How inflation eats away your savings

 By MUNGAI KIHANYA

The Sunday Nation

Nairobi,

21 August 2011

 

Last week’s article ended on the curious suggestion that a pay rise can make one poorer. The basic idea was that wealth is not measured in shillings, but in terms of the duration that one can stay without working before exhausting their savings. Thus the more you earn per month, the shorter your savings can sustain you!

We used the case of Rachel who earns Sh30,000 per month and found that, by saving 10 per cent of this for five years, she would accumulate about six months salary. However, when we include salary increments at the rate of 15 per cent per annum, the total savings came to about four and a half months. It appears then that she would be better off without a pay rise!

In doing that calculation, we assumed that the prices of commodities would remain constant during the period and so we expect the money saved to be able to buy the same quantity of goods five years down the line. But that is not a reasonable expectation.

In the first case where Rachel does not get any pay rise, the savings at the end of the first year came to Sh36,000. If the average inflation during the period is 10 per cent per annum, then the purchasing power of this amount reduces by this ratio every year.

That is, whatever she can buy with Sh36,000 today is likely to cost Sh39,600 after 12 months and therefore she wouldn’t afford it!
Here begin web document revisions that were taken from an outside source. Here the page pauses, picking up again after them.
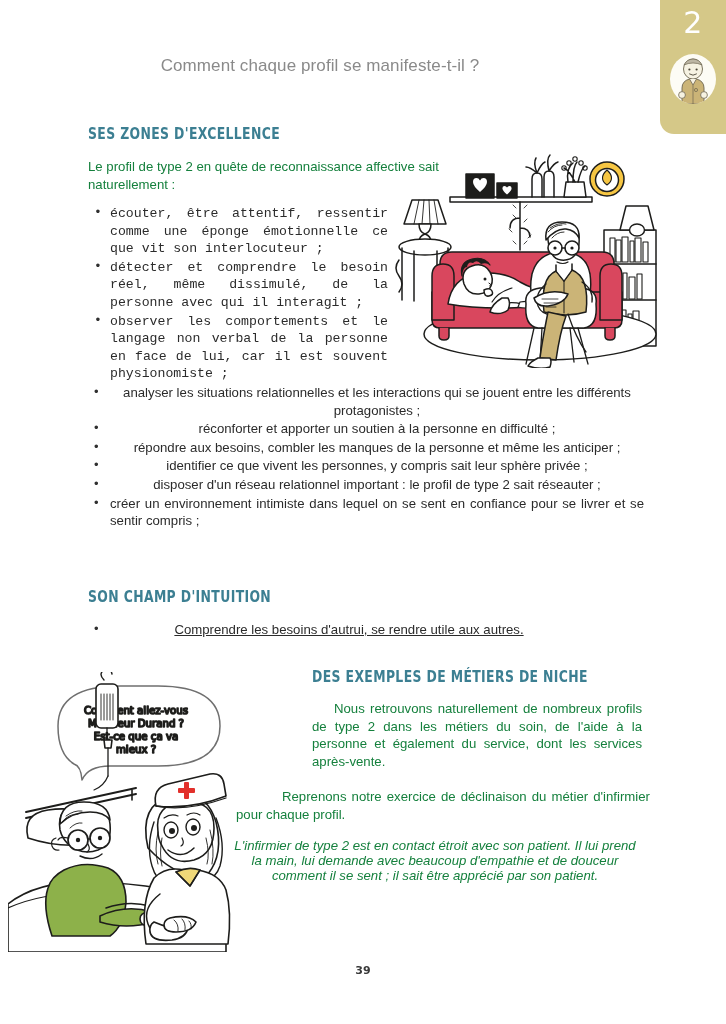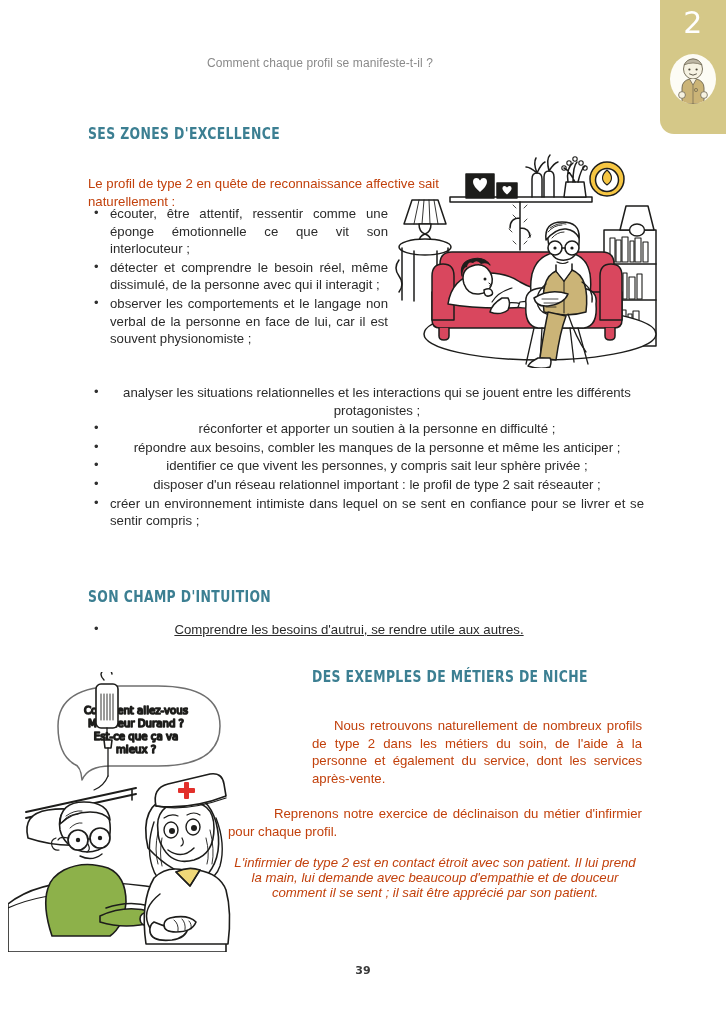--- a/index.html
+++ b/index.html
@@ -58,7 +58,7 @@
     left: 0;
     width: 640px;
     text-align: center;
-    font-size: 12px;
+    font-size: 17px;
     color: #8a8a8a;
     letter-spacing: 0.1px;
   }

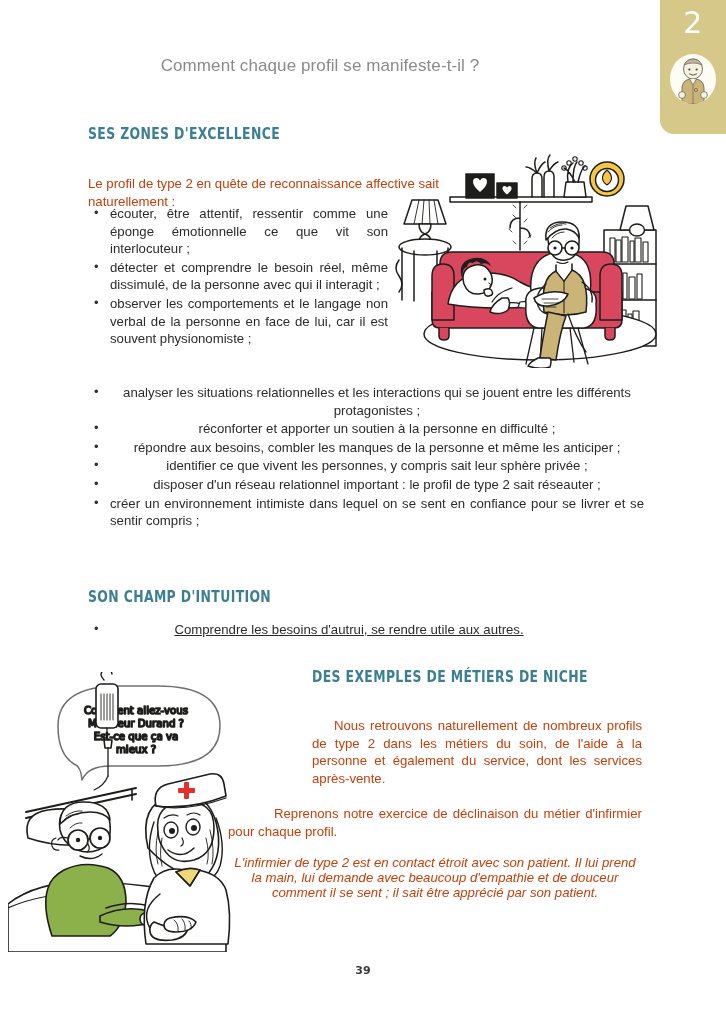--- a/index.html
+++ b/index.html
@@ -80,8 +80,7 @@
   .body-text {
     font-size: 13.2px;
     line-height: 17.5px;
-    color: #c2410c;
-    margin-top: 17px;
+    color: #15803d;
   }
   ul.bullets {
     list-style: none;

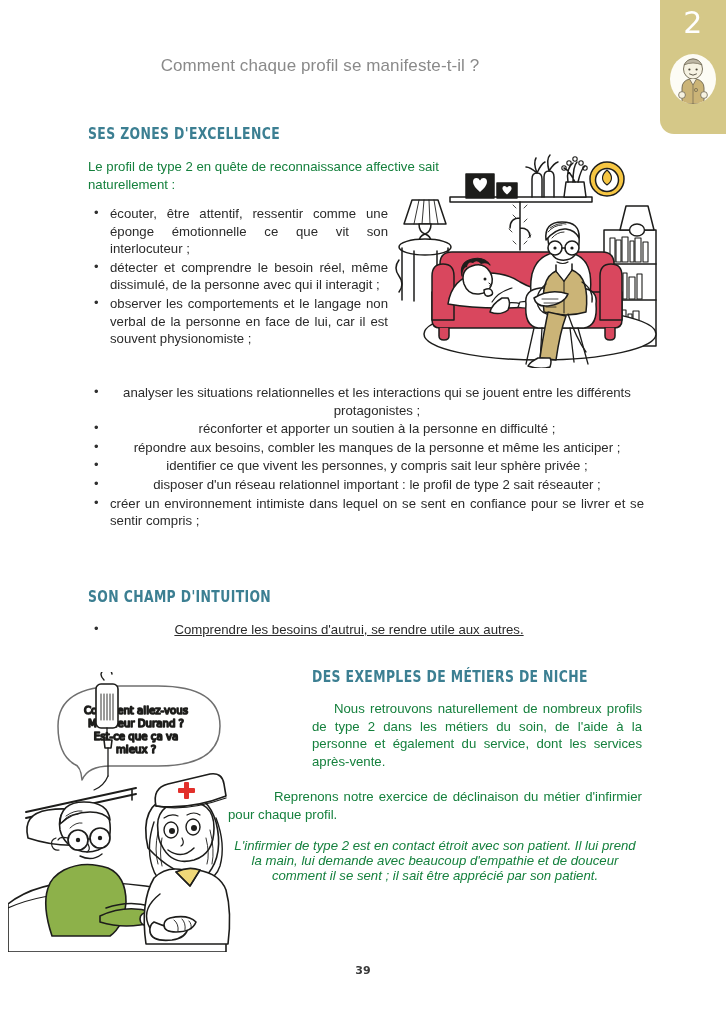--- a/index.html
+++ b/index.html
@@ -111,7 +111,7 @@
     position: absolute; left: 88px; top: 158px; width: 372px;
   }
   #excellence-list-narrow {
-    position: absolute; left: 88px; top: 199px; width: 300px;
+    position: absolute; left: 88px; top: 199px; width: 300px; font-family: Liberation Mono, monospace;
   }
   #excellence-list-wide {
     position: absolute; left: 88px; top: 378px; width: 556px;

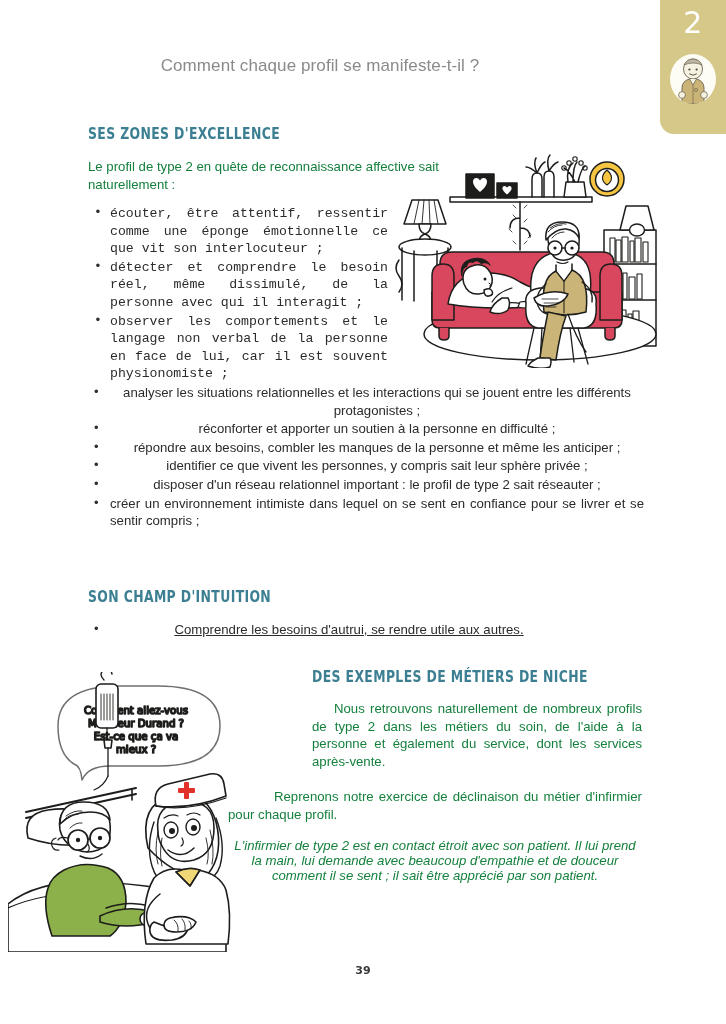--- a/index.html
+++ b/index.html
@@ -128,7 +128,7 @@
     text-indent: 22px; text-align: justify;
   }
   #niche-para-2 {
-    position: absolute; left: 228px; top: 788px; width: 414px;
+    position: absolute; left: 236px; top: 788px; width: 414px;
     text-indent: 46px; text-align: justify;
   }
   #niche-para-3 {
Another way of looking at this is ask: what is today’s value of an item that will cost Sh36,000 in one year’s time? In other words, to what number would we add 10 per cent and get 36,000?
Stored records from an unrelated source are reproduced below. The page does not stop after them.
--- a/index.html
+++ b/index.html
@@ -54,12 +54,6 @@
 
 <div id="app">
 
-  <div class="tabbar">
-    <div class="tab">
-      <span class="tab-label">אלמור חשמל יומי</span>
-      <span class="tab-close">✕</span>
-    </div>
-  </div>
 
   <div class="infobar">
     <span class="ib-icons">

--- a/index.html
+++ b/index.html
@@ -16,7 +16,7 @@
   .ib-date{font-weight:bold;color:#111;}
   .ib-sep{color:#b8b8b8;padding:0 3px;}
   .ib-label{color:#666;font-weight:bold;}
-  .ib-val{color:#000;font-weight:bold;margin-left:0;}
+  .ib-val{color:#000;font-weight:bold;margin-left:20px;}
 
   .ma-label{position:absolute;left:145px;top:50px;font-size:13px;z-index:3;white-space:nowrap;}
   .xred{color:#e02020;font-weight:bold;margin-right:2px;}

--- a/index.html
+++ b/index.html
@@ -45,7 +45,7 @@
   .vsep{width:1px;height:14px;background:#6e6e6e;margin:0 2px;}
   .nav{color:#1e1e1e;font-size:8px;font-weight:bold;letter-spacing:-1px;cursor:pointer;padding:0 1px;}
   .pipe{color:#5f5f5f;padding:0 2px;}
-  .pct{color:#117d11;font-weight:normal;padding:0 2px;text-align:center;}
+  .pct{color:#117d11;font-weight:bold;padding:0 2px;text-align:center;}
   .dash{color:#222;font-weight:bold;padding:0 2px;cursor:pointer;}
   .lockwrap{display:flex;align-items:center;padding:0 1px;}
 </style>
We get the answer by diving 36,000 by 1.1; the result is 32,727. That is, if the average inflation is 10 per cent per annum, the goods that you can buy with Sh32,727 today, will cost you Sh36,000 in one year’s time.

Now, in five years, Rachel will have saved Sh180,000. What is the equivalent value of this amount in today’s prices if the inflation remains at the average of 10 per cent per annum?
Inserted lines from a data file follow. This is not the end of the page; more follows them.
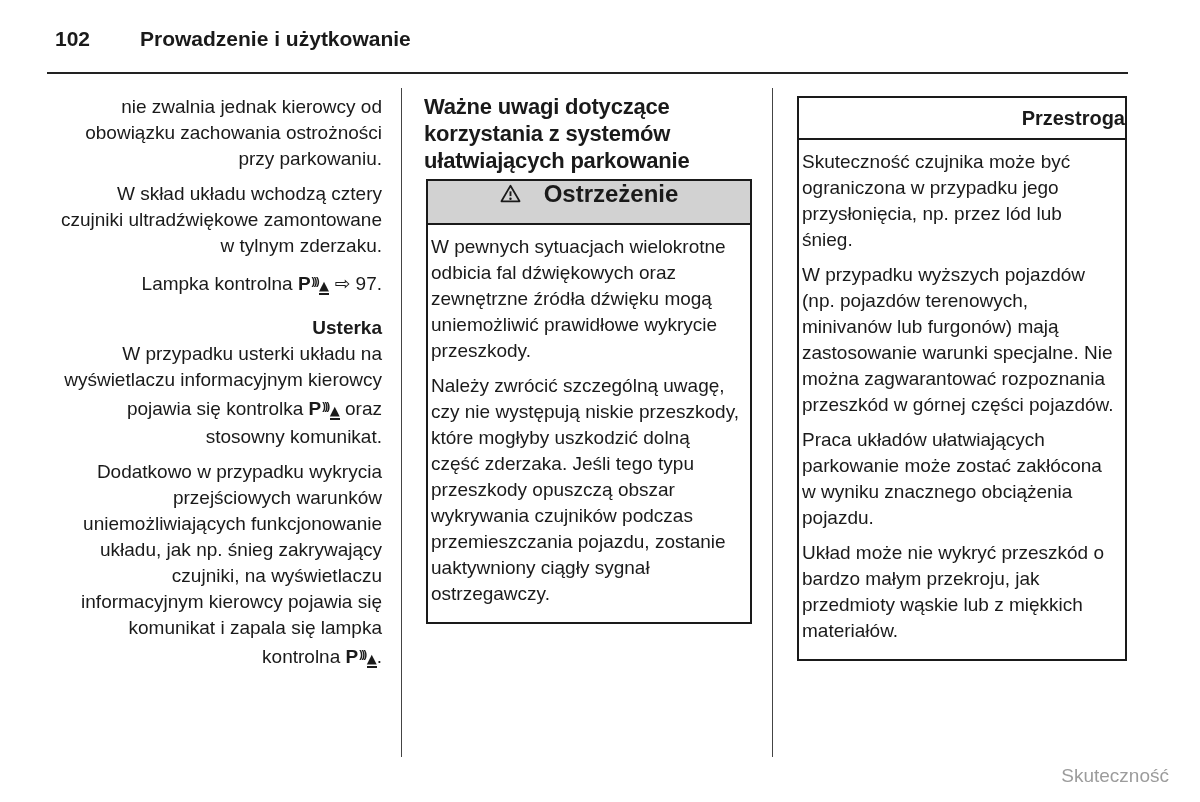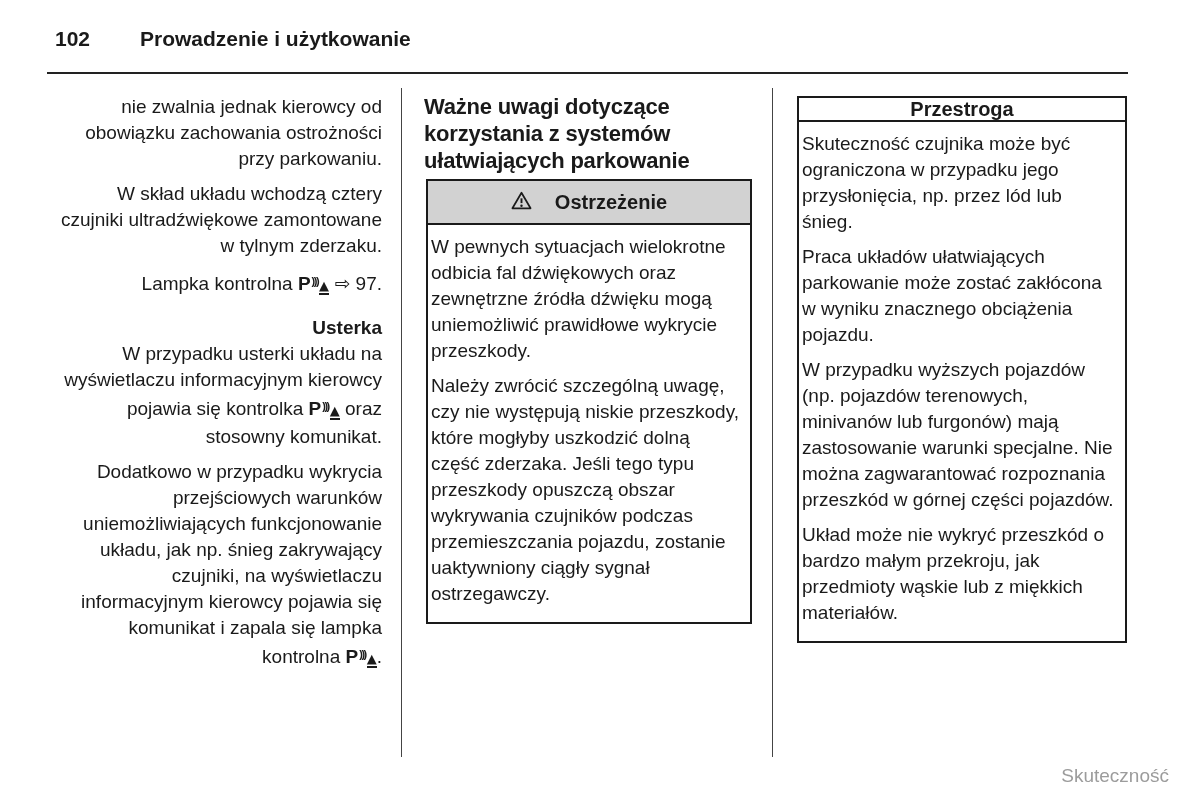--- a/index.html
+++ b/index.html
@@ -56,7 +56,7 @@
   }
   .caution-box .box-header{
     background:#fff;border-bottom:2px solid var(--box-border);
-    height:24px;display:flex;align-items:center;justify-content:center;
+    height:42px;display:flex;align-items:center;justify-content:flex-end;
     font-size:20px;font-weight:700;
   }
   .box-body{padding:9px 11px 6px 3px;}

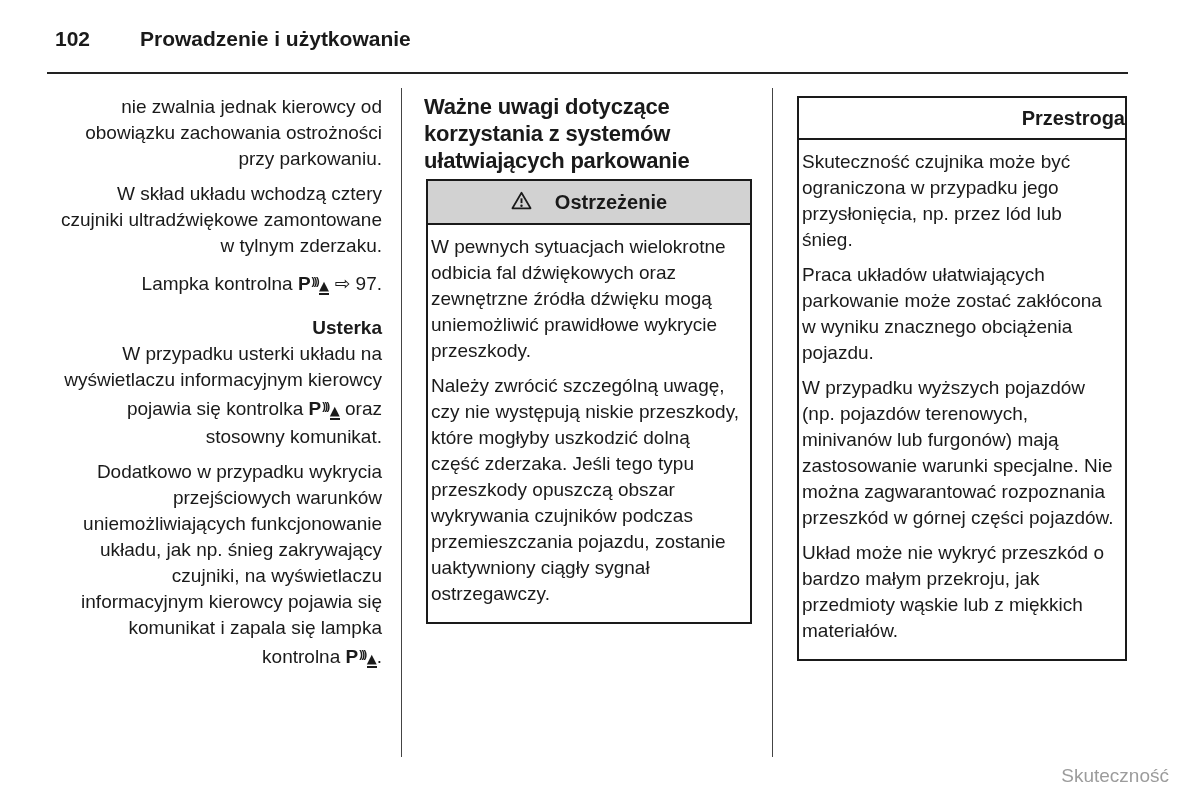--- a/index.html
+++ b/index.html
@@ -51,8 +51,8 @@
   .warn-box .box-header{
     background:var(--warn-header-bg);
     border-bottom:2px solid var(--box-border);
-    height:44px;display:flex;align-items:center;justify-content:center;
-    font-size:20px;font-weight:700;gap:20px;
+    height:44px;display:flex;align-items:flex-start;justify-content:center;
+    font-size:24px;font-weight:700;gap:20px;
   }
   .caution-box .box-header{
     background:#fff;border-bottom:2px solid var(--box-border);

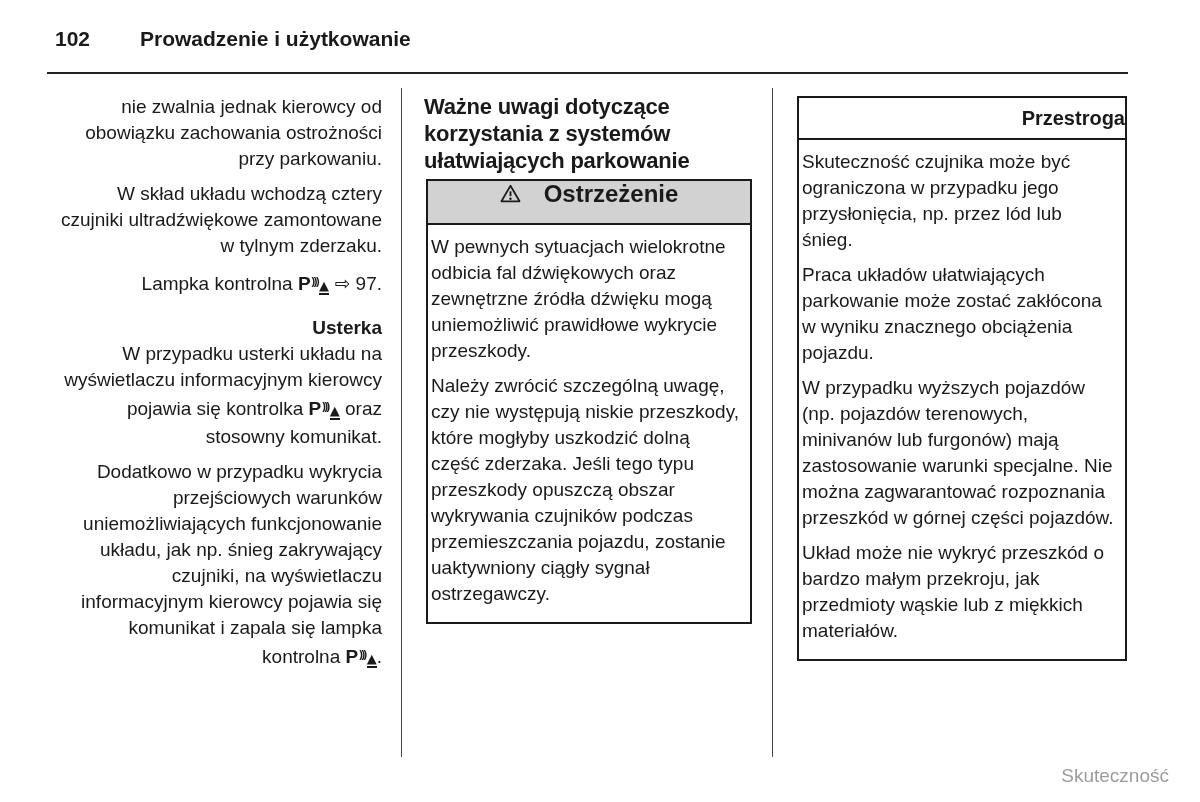--- a/index.html
+++ b/index.html
@@ -127,8 +127,8 @@
       </div>
       <div class="box-body">
         <p>Skuteczność czujnika może być ograniczona w przypadku jego przysłonięcia, np. przez lód lub śnieg.</p>
+        <p>W przypadku wyższych pojazdów (np. pojazdów terenowych, minivanów lub furgonów) mają zastosowanie warunki specjalne. Nie można zagwarantować rozpoznania przeszkód w górnej części pojazdów.</p>
         <p>Praca układów ułatwiających parkowanie może zostać zakłócona w wyniku znacznego obciążenia pojazdu.</p>
-        <p>W przypadku wyższych pojazdów (np. pojazdów terenowych, minivanów lub furgonów) mają zastosowanie warunki specjalne. Nie można zagwarantować rozpoznania przeszkód w górnej części pojazdów.</p>
         <p>Układ może nie wykryć przeszkód o bardzo małym przekroju, jak przedmioty wąskie lub z miękkich materiałów.</p>
       </div>
     </div>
The accumulated inflation after five years is NOT 50 per cent! It is obtained by multiplying 1.1 by itself five times. This comes to 1.61, or 61 per cent. As we did before, we divide Sh180,000 by 1.61 to find the equivalent value of the savings. The result is Sh111,765.

But, Rachel is still earning Sh30,000 per year, therefore her savings are equivalent to about 3.7 months salary. Repeating the same calculation for the case when Rachel gets a 15 per cent increment per annum yields that she will be about three months wealthy after five years – still worse off!

Clearly then, we need a new method of setting the savings target: not in terms of shillings in the bank account, but in terms of the number of months of wealth.